No ano passado, a cidade contabilizou 159 ocorrências de abusos sexuais, segundo osdados da Ceviss (Comissão de Enfrentamento à Violência Sexual Infantojuvenil de Santos).

"Esse número certamente é maior porque são apenas os casos registrados, quando alguma criança recebe atendimento e é constatado o abuso. Mas não há dados sobre a exploração sexual, que é o que vemos quando nossas meninas estão nas ruas se prostituindo", diz Cláudia Diegues Krawczuk, coordenadora do Ceviss.

NOVA ABORDAGEM

Edmir Santos Nascimento, presidente do Conselho Municipal dos Direitos da Criança e do Adolescente, defende a ampliação das equipes de abordagem nas ruas e a criação de um grupo específico voltado para o combate da exploração sexual.

"Hoje, se fala muito em tentar incluir essas crianças e adolescentes em programas da área da cultura e do esporte. Mas isso é coisa para a parte final do atendimento. É preciso um atendimento mais personalizado para cativar e conquistar a confiança das crianças. É exatamente aí que a cidade está pecando", diz.

O argumento de Nascimento é reforçado pelo da professora Maria Izabel Calil Stamato, coordenadora do curso de psicologia da Unisantos.

"Uma das maiores dificuldades é estabelecer vínculo com essas crianças. Para desenvolver um bom trabalho, é necessário conquistar a confiança delas, cativá-las, entrar em sua realidade. Por isso, é fundamental ter uma boa abordagem de rua. O primeiro passo é acolher e não julgar.

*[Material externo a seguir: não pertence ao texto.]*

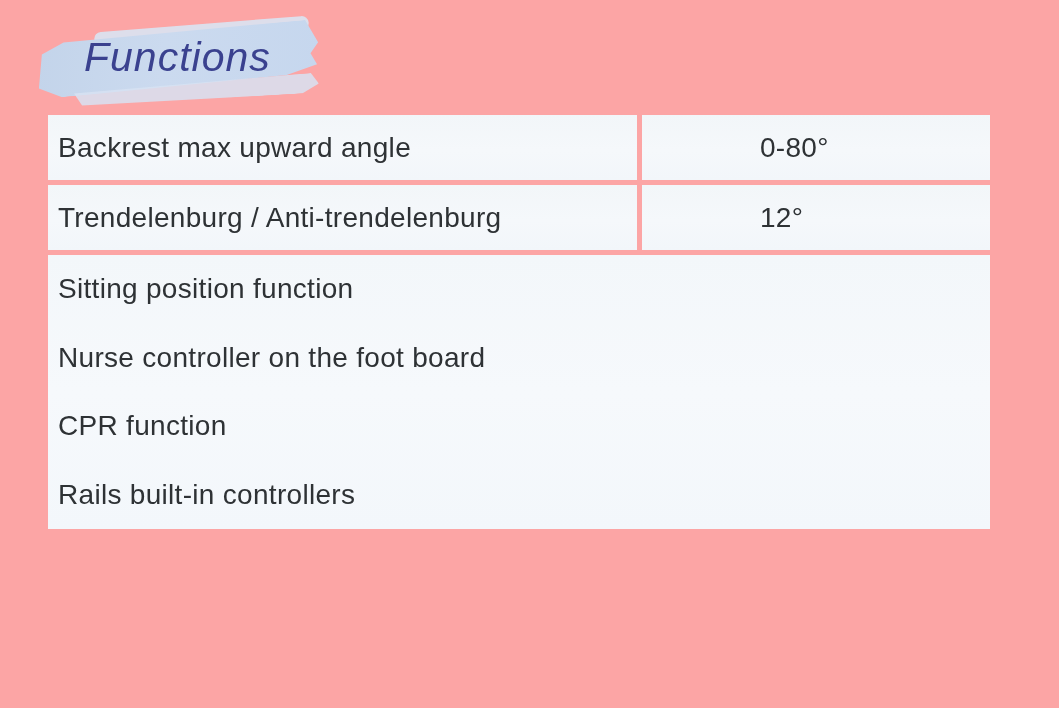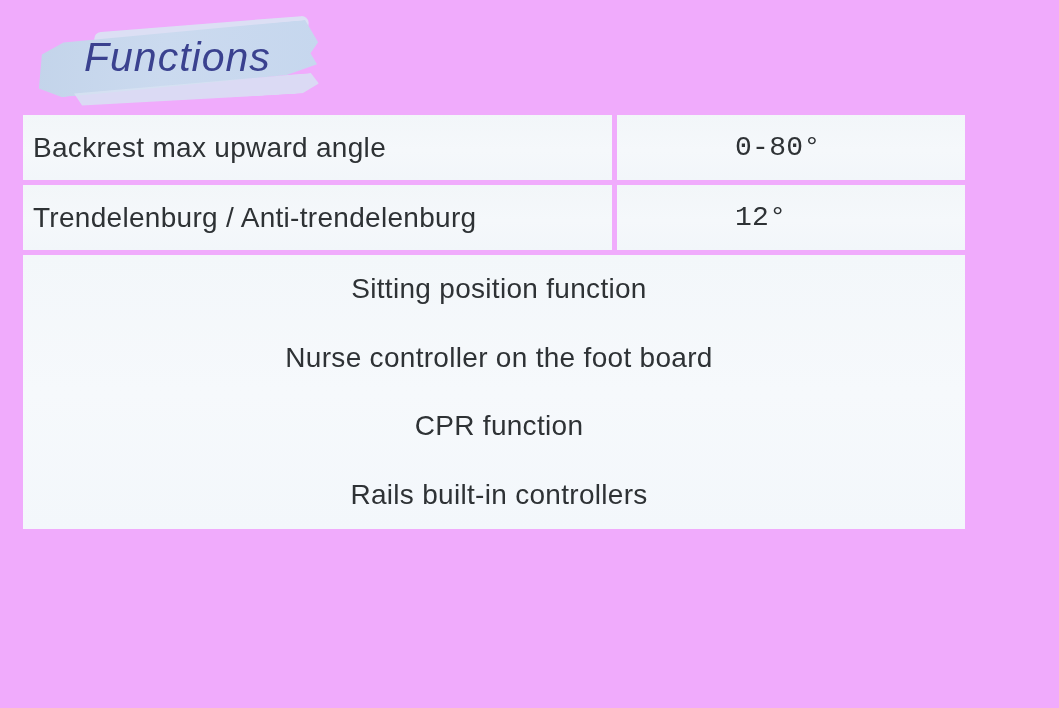--- a/index.html
+++ b/index.html
@@ -5,21 +5,21 @@
   html, body {
     margin: 0;
     padding: 0;
     background: #ffffff;
     font-family: "Liberation Sans", sans-serif;
   }
   .page {
     position: relative;
     width: 1059px;
     height: 708px;
-    background: #f0abfc;
+    background: #fca5a5;
     overflow: hidden;
   }
 
   
   .title-block {
     position: absolute;
     left: 34px;
     top: 14px;
     width: 300px;
     height: 90px;
@@ -67,21 +67,21 @@
     font-style: italic;
     font-weight: 500;
     letter-spacing: 1px;
     color: #3a418f;
     white-space: nowrap;
   }
 
   
   .spec-table {
     position: absolute;
-    left: 23px;
+    left: 48px;
     top: 115px;
     width: 942px;
   }
   .spec-row {
     display: flex;
     gap: 5px;
     height: 65px;
     margin-bottom: 5px;
   }
   .cell {
@@ -90,39 +90,37 @@
     align-items: center;
     box-sizing: border-box;
   }
   .cell.label {
     width: 589px;
     padding-left: 10px;
   }
   .cell.value {
     flex: 1;
     padding-left: 118px;
-    font-family: Liberation Mono, monospace;
   }
   .spec-text {
     font-size: 28px;
     font-weight: 300;
     color: #2e3235;
     letter-spacing: 0.3px;
     white-space: nowrap;
   }
 
   
   .feature-block {
     width: 942px;
     height: 274px;
     background: linear-gradient(180deg, #f3f7fa 0%, #f6f9fc 50%, #f3f7fb 100%);
     display: flex;
     flex-direction: column;
     box-sizing: border-box;
-    align-items: center;
   }
   .feature-row {
     flex: 1;
     display: flex;
     align-items: center;
     padding-left: 10px;
     box-sizing: border-box;
   }
 </style>
 </head>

As pessoas precisam deixar a visão moralista de lado", diz Stamato.

AÇÕES DO GOVERNO

A Prefeitura de Santos, por meio de nota, informou que existem programas aplicados nas escolas (De Mãos Dadas com a Sexualidade, Programa Saúde na Escola e Santos Jovem Doutor), com palestras e atividades.

A Secretaria de Assistência Social da cidade não atendeu ao pedido de entrevista com a chefia da pasta feito pela reportagem da Folha.